34Provision for securing that information furnished under section 33 is recorded and made available.

(1)Every company to which the last foregoing section applies shall keep a register for the purposes of that section; and whenever the company receives information from a person in consequence of the fulfilment of an obligation imposed on him by that section, it shall be under obligation to inscribe in the register, against the name of that person, that information and the date of the inscription.

(2)The said register must be so made up that the entries therein against the several names inscribed therein appear in chronological order.

(3)An obligation imposed by subsection (1) above as to inscription must be fulfilled before the expiration of the period of three days beginning with the day next following that on which it arises; but in reckoning any such period, a day which is a Saturday or Sunday or a bank holiday in any part of Great Britain shall be disregarded.

(4)The company shall not, by virtue of anything done for the purposes of this section, be affected with notice of, or put upon inquiry as to, the rights of any person in relation to any shares.

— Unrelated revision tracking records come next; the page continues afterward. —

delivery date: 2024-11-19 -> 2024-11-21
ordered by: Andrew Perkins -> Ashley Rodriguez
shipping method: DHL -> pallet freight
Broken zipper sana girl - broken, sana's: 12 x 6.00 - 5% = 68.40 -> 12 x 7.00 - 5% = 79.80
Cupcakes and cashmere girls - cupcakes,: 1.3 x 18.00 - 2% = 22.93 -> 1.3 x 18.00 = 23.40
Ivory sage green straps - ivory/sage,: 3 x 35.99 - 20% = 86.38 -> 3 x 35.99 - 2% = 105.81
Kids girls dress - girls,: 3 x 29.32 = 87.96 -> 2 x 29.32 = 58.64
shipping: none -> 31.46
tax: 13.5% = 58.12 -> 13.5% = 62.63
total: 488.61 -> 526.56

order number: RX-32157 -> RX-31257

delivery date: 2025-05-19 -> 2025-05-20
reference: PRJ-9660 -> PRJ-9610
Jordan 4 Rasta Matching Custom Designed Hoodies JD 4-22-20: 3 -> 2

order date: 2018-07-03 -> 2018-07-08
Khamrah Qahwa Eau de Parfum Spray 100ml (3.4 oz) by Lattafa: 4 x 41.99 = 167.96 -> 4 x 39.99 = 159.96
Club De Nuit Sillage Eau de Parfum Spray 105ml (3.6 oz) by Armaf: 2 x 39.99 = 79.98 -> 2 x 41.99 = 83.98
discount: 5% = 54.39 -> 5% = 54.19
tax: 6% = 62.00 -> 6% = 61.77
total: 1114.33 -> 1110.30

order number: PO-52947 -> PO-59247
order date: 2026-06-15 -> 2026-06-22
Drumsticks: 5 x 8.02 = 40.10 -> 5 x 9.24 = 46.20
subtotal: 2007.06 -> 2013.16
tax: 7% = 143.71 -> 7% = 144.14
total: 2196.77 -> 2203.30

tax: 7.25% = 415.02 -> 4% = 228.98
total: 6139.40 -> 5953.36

(5)The said register shall be kept at the place at which the register required to be kept by the company by section 29 of this Act is kept, and shall, during business hours (subject to such reasonable restrictions as the company may in general meeting impose, so that not less than two hours in each day be allowed for inspection), but save in so far as it contains information with respect to a company for the time being entitled to avail itself of the benefit conferred by section 3(3) or 4(3) of this Act, be open to the inspection of any member of the company without charge and of any other person on payment of one shilling, or such less sum as the company may prescribe, for each inspection ; but in so far as it contains such information shall not be open to inspection.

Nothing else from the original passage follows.